The Golden Age of Software Testing
Istvan Forgacs
Posted On: June 9, 2022
10549 Views
11 Min Read
LambdaTest asked me to write blogs for them. I liked the idea and accepted this kind request. I’ve been dealing with software testing since 1986. Originally, I was a researcher, and later I worked in the industry; thus, I’m knowledgeable about both the academic and the industrial side of software testing. My idea is to write articles starting from the basics to the solution of concrete problems practitioners face every day, but Google search gives poor results. Each article will be understandable as the episodes in Friends or The Big-Bang Theory, but they are also connected. The basic difference is that I cannot guarantee a happy end; it’s your turn to reach.
There are good books and documentaries about mathematics and physics, such as The Story of Maths, that is a four-part British television series outlining aspects of the history of mathematics. We are testers, and testing also has history, even if it is much shorter! Unfortunately, there is neither a complete book nor any documentary about the history of testing. In this article, I emphasize only one period, the Golden Age of Software Testing. This period starts in 1975 and ends in 1980. I know that it’s subjective, and you may disagree. But it’s my view, and I will try to tell you what happened during this period; unfortunately, I was too young to play a part in it.
The earliest conception was that you “write a program and then test and debug it.”
We know that Grace Hopper invented the word ‘debugging,’ a US admiral and computer scientist who is a key contributor to COBOL, perhaps the most successful programming language ever, whose codebase is in production and assumed to hit 800+ billion lines.
Testing was considered a follow-on activity and embraced the effort to discover errors and correct and remove them. A number of the earliest papers on “testing” actually covered “debugging,” and the difficulty of correcting and removing errors was long thought to be the more interesting problem. However, it was not until 1957 that program testing was clearly distinguished from debugging. Even after this separation, software testing was a side effect of programming, and testers should wait until 1972 for the first-ever software testing conference. It was organized by William C. Hetzel and was held at the University of North Carolina, to bring together a broad cross-section of people interested in software testing. The first software testing book ‘Program Test Methods’ was published as an outgrowth of this conference and established the view that “testing” encompassed a wide array of activities all associated with “obtaining confidence that a program or system performed as it was supposed to.”

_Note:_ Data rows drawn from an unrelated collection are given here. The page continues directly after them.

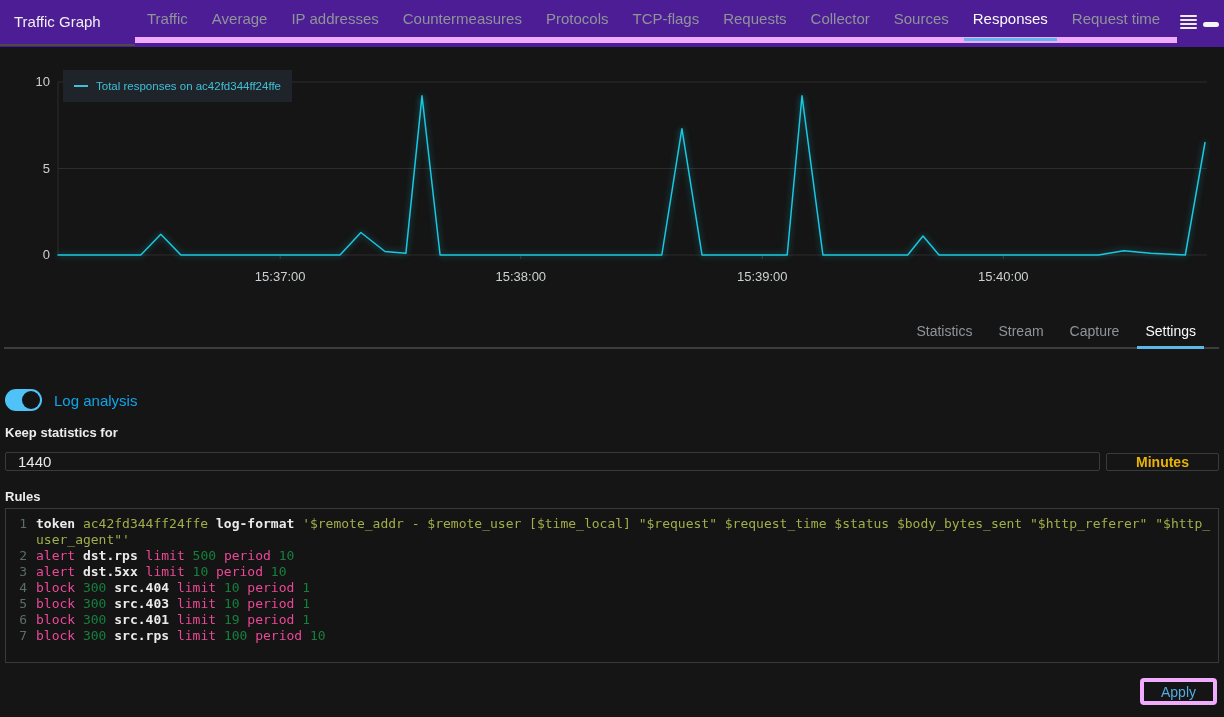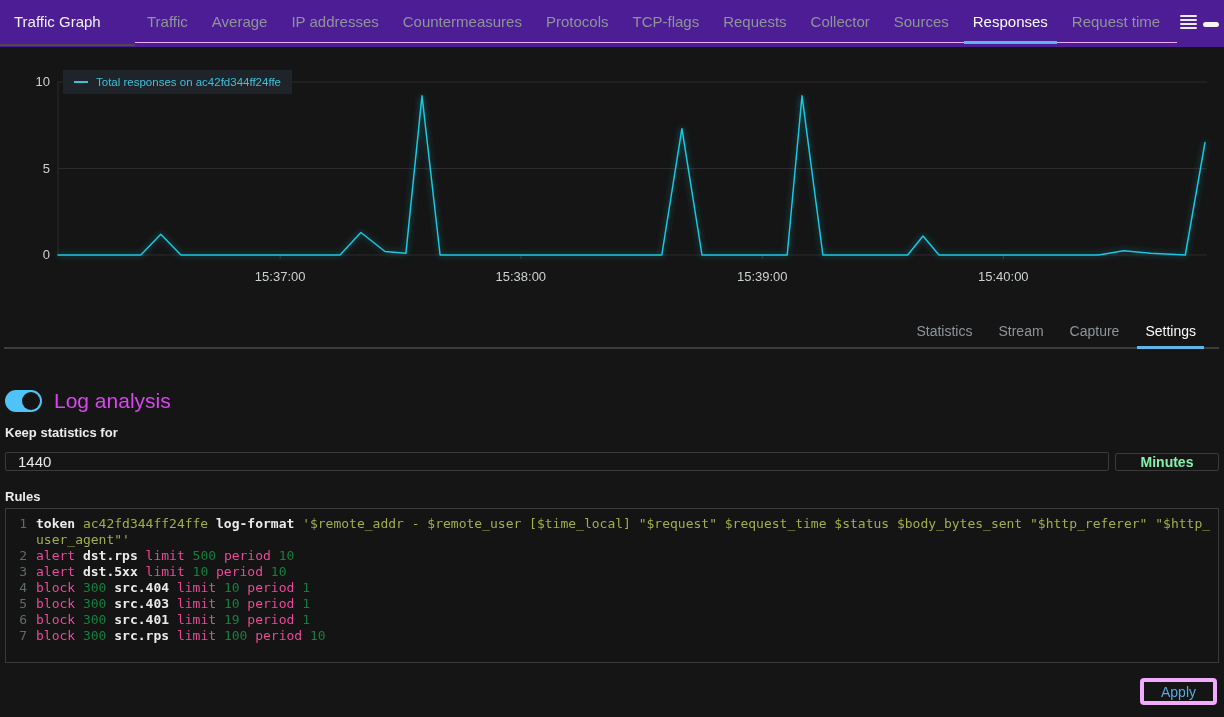"Traffic" .nav-tabs { align-items: flex-end -> center; border-bottom: 1px solid #f0abfc -> 6px solid #f0abfc }
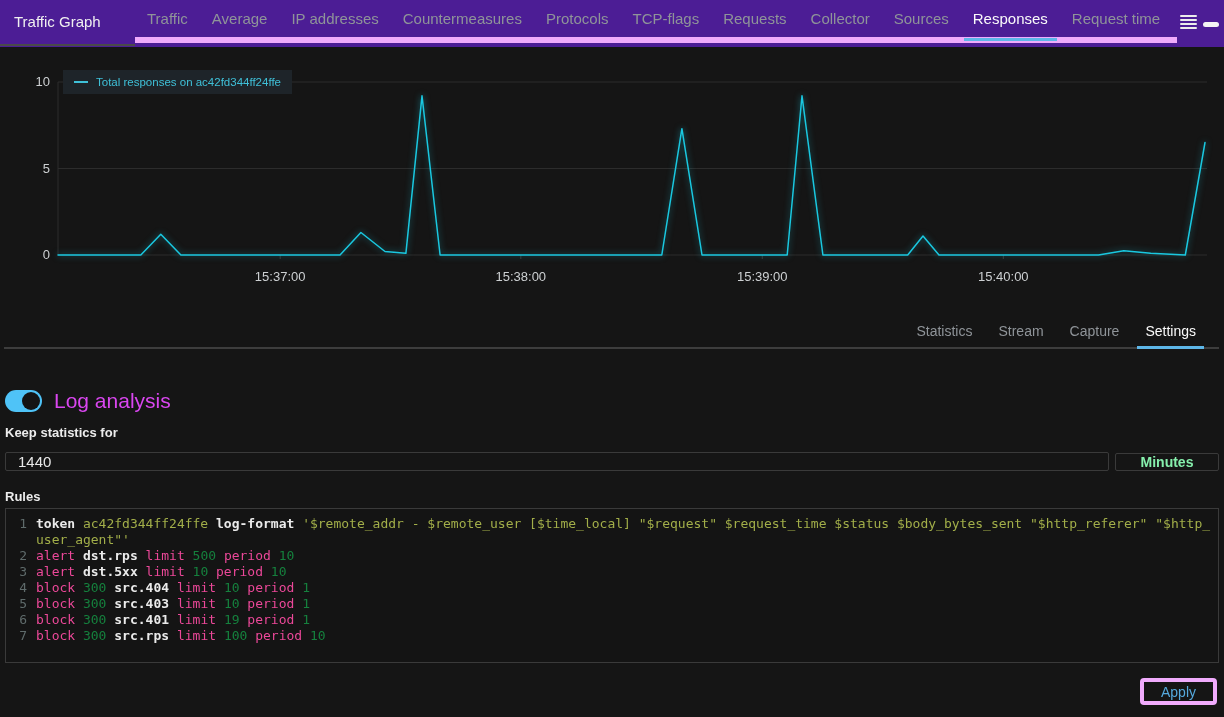"Total responses on ac42fd344ff24ffe" .legend { height: 24px -> 32px }
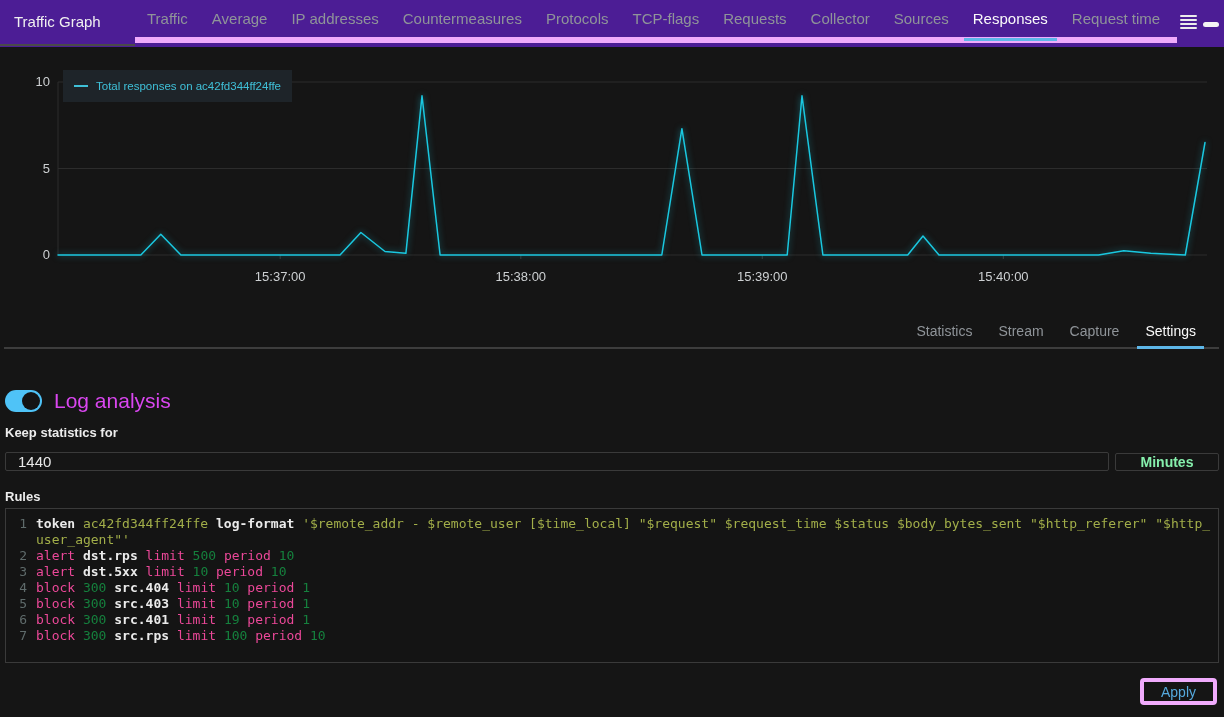"Log analysis" .toggle-label { color: #d946ef -> #0ea5e9; font-size: 21px -> 15px }
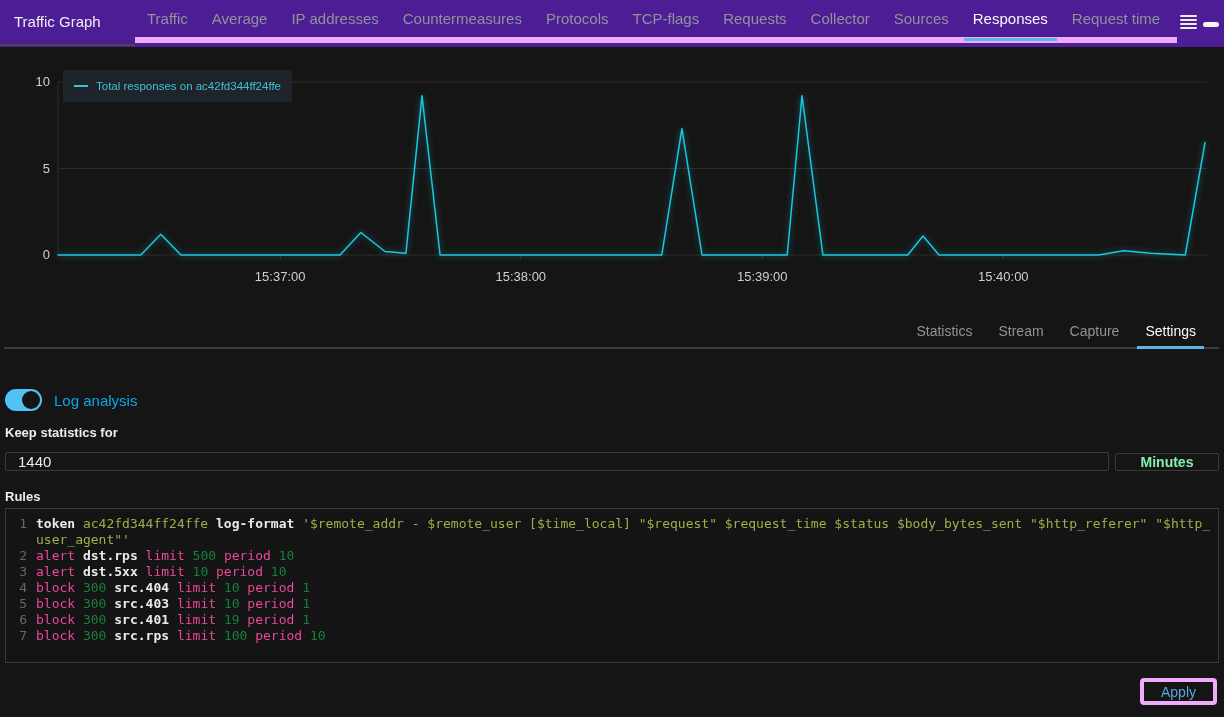"Minutes" .unit-box { color: #86efac -> #eab308; width: 104px -> 113px }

On a side note, to make your life of testing easy and fuss-free while debugging, you can try the LT Debug Chrome extension.
Also, to have a deeper understanding on software testing, have a look at few of the best software testing YouTube channels!
And now we arrived at 1975 when the golden age started. The trigger was the first-ever theoretical software testing research paper by John B. Goodenough and Susan L. Gerhart: Toward A Theory of Test Data Selection published in the journal IEEE Trans. Software Engineering. This paper introduced some very important principles and methods of software testing.
The first concept is the data selection criterion (now we call it the test selection criterion), which determines when to stop designing more test cases, or how many test cases have to be designed to reach an acceptable software quality. The test selection criterion for exhaustive testing requires testing each possible input in the entire input domain. The criterion for the equivalence partition method is to select one test case for each equivalence class. It’s very important to choose an appropriate test selection criterion (or criteria) based on risk analysis (I will give details in a subsequent article.)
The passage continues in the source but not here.